I struggle to implement a clean solution for an "delete all" button for our application while using the loki api.
Setup: Loki in monolithic mode in a cluster.
Goal: Loki accepts one api request that triggers deletion of all its stored logs.
After the /loki/api/v1/delete api has been enabled via configuration as described in their docs, i have to choose a deletion_mode.
filter-only says:
log lines matching the query in the delete request are filtered out when querying Loki. They are not removed from storage.
I have trouble understanding this. Does
filtered out when querying Loki
really mean, they will not show up when you query them, while they are still stored? This would be weird, i suppose that interpretation is wrong. So i assumed it meant, the queried data will be kept while everything else gets deleted.
One quick test:
curl -g -X POST 'http://loki-gateway.xxx.svc.cluster.local:PORT/loki/api/v1/delete?query={label="YYY"}&start=1591616227' -H 'X-Scope-OrgID: 1'
did teach me otherwise. Nothing was deleted, but the request has been received according to:
GET /loki/api/v1/delete`
The query {label="YYY"} has been chosen in various way. Either to an imaginary label or to a real one.
At this point, i assume i lack understanding of this endpoint.
filter-and-delete says:
log lines matching the query in the delete request are filtered out when querying Loki, and they are also removed from storage.
Here i would need to query the streams i want to be deleted. I would not consider this a clean solution for me, since either adding a stream would require this request to be expanded by it's label or i would need some omnipresent label for each new stream for deletion query purpose only.

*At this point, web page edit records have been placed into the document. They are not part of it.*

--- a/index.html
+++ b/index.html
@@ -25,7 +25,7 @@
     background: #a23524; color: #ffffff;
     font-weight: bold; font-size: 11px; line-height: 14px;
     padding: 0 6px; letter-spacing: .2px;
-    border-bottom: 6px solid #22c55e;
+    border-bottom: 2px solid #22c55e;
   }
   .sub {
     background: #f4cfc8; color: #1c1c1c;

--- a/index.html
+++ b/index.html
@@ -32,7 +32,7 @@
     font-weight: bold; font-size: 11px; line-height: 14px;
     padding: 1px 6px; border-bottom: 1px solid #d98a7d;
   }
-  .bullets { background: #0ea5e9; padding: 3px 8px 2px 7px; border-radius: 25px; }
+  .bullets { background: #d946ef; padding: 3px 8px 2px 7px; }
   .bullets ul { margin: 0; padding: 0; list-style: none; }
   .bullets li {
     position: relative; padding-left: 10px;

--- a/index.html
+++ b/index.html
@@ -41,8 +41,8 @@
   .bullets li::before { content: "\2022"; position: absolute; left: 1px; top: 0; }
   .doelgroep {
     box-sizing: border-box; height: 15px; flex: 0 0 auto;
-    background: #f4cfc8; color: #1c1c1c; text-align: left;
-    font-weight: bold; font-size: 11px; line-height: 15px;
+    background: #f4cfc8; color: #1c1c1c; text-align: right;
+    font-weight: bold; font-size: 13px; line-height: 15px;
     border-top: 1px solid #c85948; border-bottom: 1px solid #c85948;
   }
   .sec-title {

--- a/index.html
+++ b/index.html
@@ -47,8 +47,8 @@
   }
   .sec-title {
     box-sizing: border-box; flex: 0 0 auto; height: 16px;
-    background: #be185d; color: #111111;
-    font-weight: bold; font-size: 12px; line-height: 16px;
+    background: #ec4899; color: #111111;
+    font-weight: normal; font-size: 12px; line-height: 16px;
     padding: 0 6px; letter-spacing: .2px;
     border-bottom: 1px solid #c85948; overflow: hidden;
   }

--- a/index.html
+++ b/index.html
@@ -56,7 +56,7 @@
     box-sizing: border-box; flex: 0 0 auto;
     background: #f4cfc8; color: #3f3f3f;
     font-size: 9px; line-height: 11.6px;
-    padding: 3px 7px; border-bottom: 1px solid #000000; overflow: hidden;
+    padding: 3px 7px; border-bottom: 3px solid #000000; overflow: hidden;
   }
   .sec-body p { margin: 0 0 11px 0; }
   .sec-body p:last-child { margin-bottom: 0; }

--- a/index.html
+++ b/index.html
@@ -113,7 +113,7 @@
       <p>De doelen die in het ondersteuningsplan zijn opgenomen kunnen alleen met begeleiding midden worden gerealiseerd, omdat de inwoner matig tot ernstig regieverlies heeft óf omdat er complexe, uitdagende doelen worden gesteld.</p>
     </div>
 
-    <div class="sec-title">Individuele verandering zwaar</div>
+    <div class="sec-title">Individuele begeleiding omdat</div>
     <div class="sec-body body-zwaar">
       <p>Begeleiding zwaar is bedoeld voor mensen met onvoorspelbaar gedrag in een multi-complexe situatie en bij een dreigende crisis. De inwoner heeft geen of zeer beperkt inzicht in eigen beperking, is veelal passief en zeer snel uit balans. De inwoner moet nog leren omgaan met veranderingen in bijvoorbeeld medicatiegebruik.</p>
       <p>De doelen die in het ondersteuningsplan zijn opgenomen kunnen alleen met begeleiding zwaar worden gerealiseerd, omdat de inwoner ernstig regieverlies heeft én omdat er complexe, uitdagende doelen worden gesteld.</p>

Either solution seemed to be scalable for me. But i tested it with:
curl -g -X POST 'http://loki-gateway.xxx.svc.cluster.local:PORT/loki/api/v1/delete?query={real_label="real_value"}&start=1591616227' -H 'X-Scope-OrgID: 1'
and it worked.
This approach would be fine if i could use something like {*~="+*"} to cover every stream. But this does not seem to be possible (on stream selector level), or is it?
Does
filtered out when querying Loki
really mean, they will not show up when you query them, while they are still stored?
Yes it does mean exactly that. This is not "weird", because deletion is rather costly operation, and in case you need to only delete a couple lines, physical removal of stored data might be unreasonable.

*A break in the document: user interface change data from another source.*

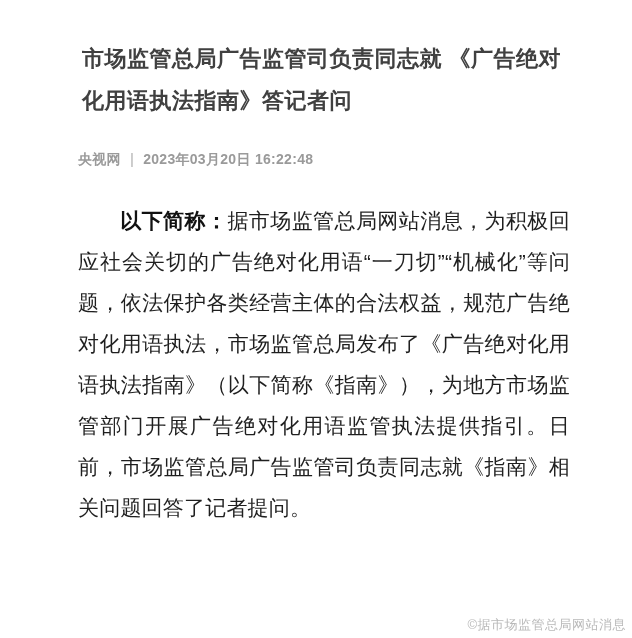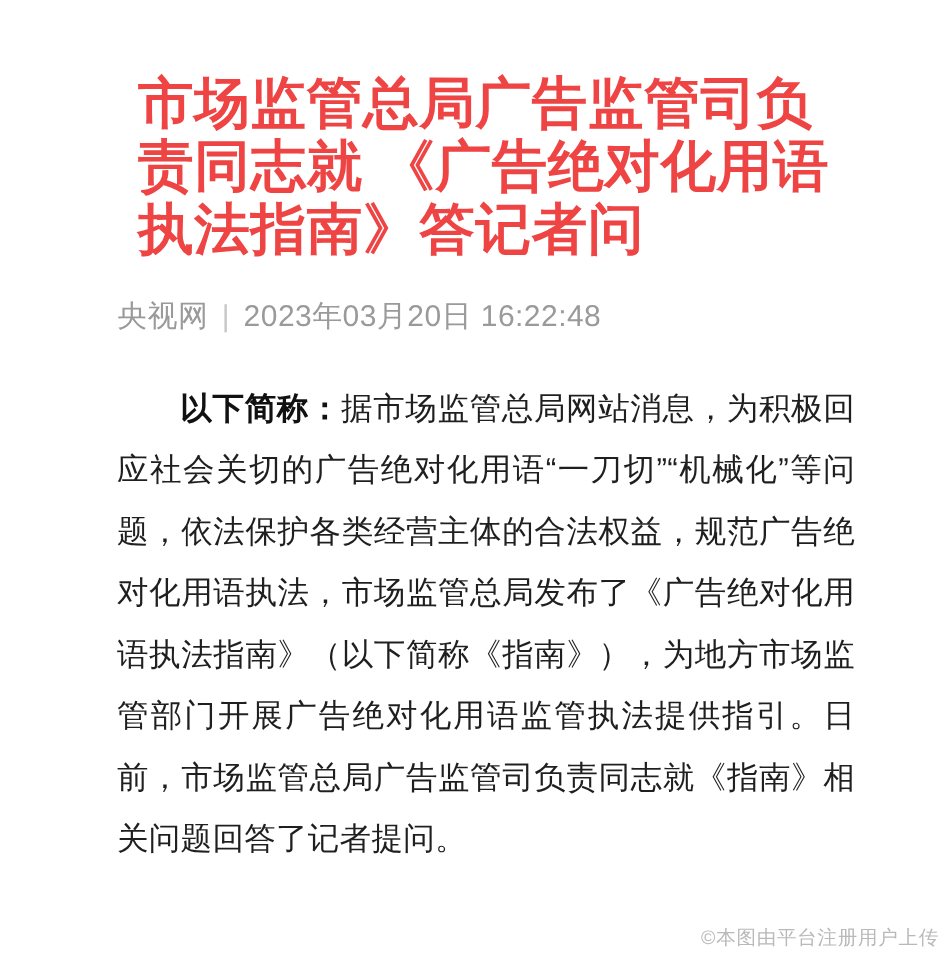--- a/index.html
+++ b/index.html
@@ -23,12 +23,12 @@
     padding: 24px 62px 0 78px;
   }
   .headline {
-    font-size: 37px;
+    font-size: 22px;
     line-height: 42px;
     font-weight: bold;
-    color: #ef4444;
+    color: #404040;
     letter-spacing: 0.5px;
-    margin: 14px;
+    margin: 4px;
     padding-top: 10px;
   }
   .meta {

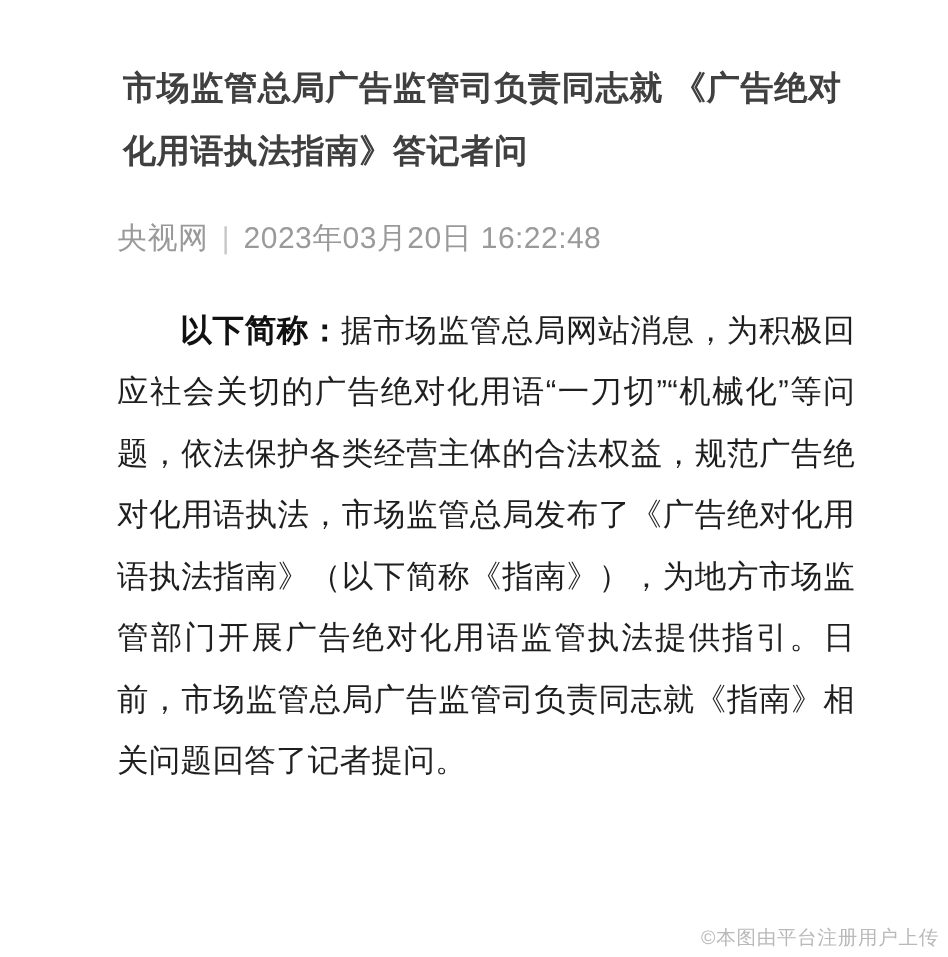--- a/index.html
+++ b/index.html
@@ -33,12 +33,13 @@
   }
   .meta {
     margin-top: 26px;
-    font-size: 20px;
+    font-size: 14px;
     color: #9a9a9a;
     line-height: 22px;
     display: flex;
     align-items: center;
     letter-spacing: 0.3px;
+    font-weight: bold;
   }
   .meta .source {
     color: #9a9a9a;

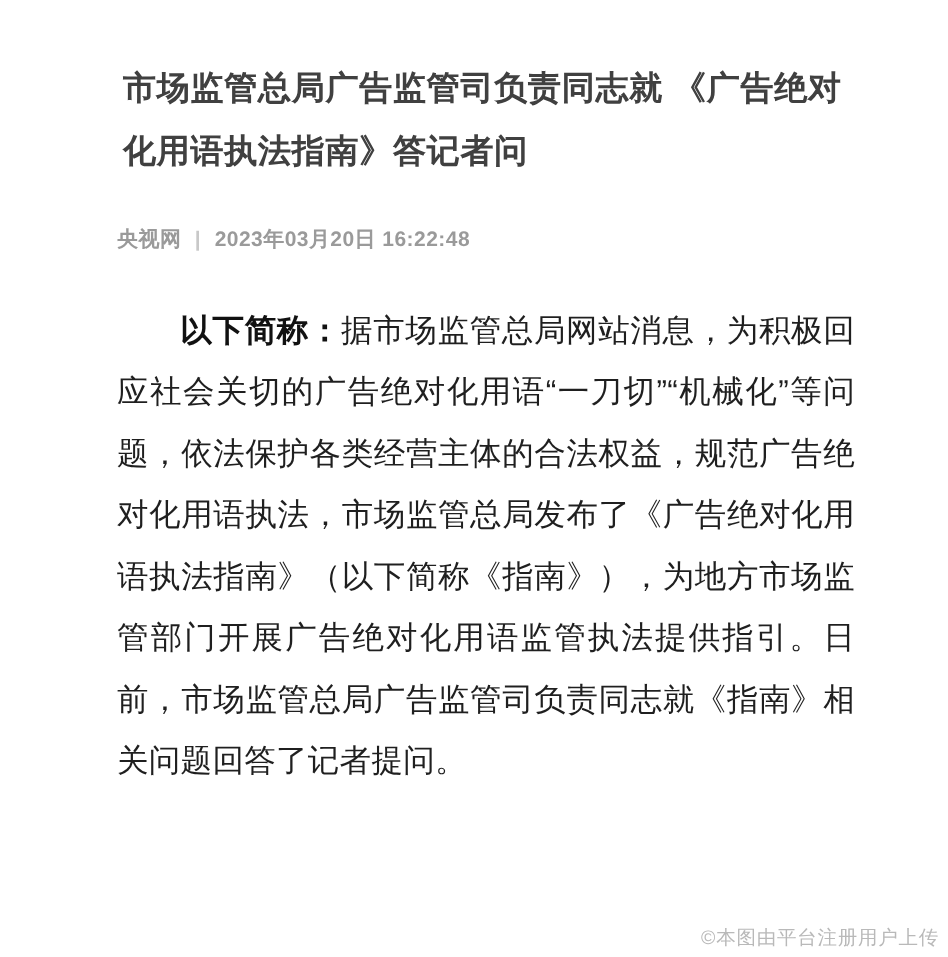--- a/index.html
+++ b/index.html
@@ -96,7 +96,7 @@
   </p>
 
   <div class="watermark">
-    <span>©本图由平台注册用户上传</span>
+    <span>©据市场监管总局网站消息</span>
   </div>
 
 </div>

I believe for your case of "delete all" solution this is not the right approach.
Regarding stream selector: you in fact need to use some label for selection.
Usually there are plenty labels to assist with this task. The best candidate, I believe, is label job, with selector {job!=""}.
If your records completely lack any "omnipresent label", you have two choices: use a list of labels, so that at least one of labels in that list is present in every record, and create tasks for deletion by looping this list. Or setup local to Loki solution, that will be wiping out it's storage.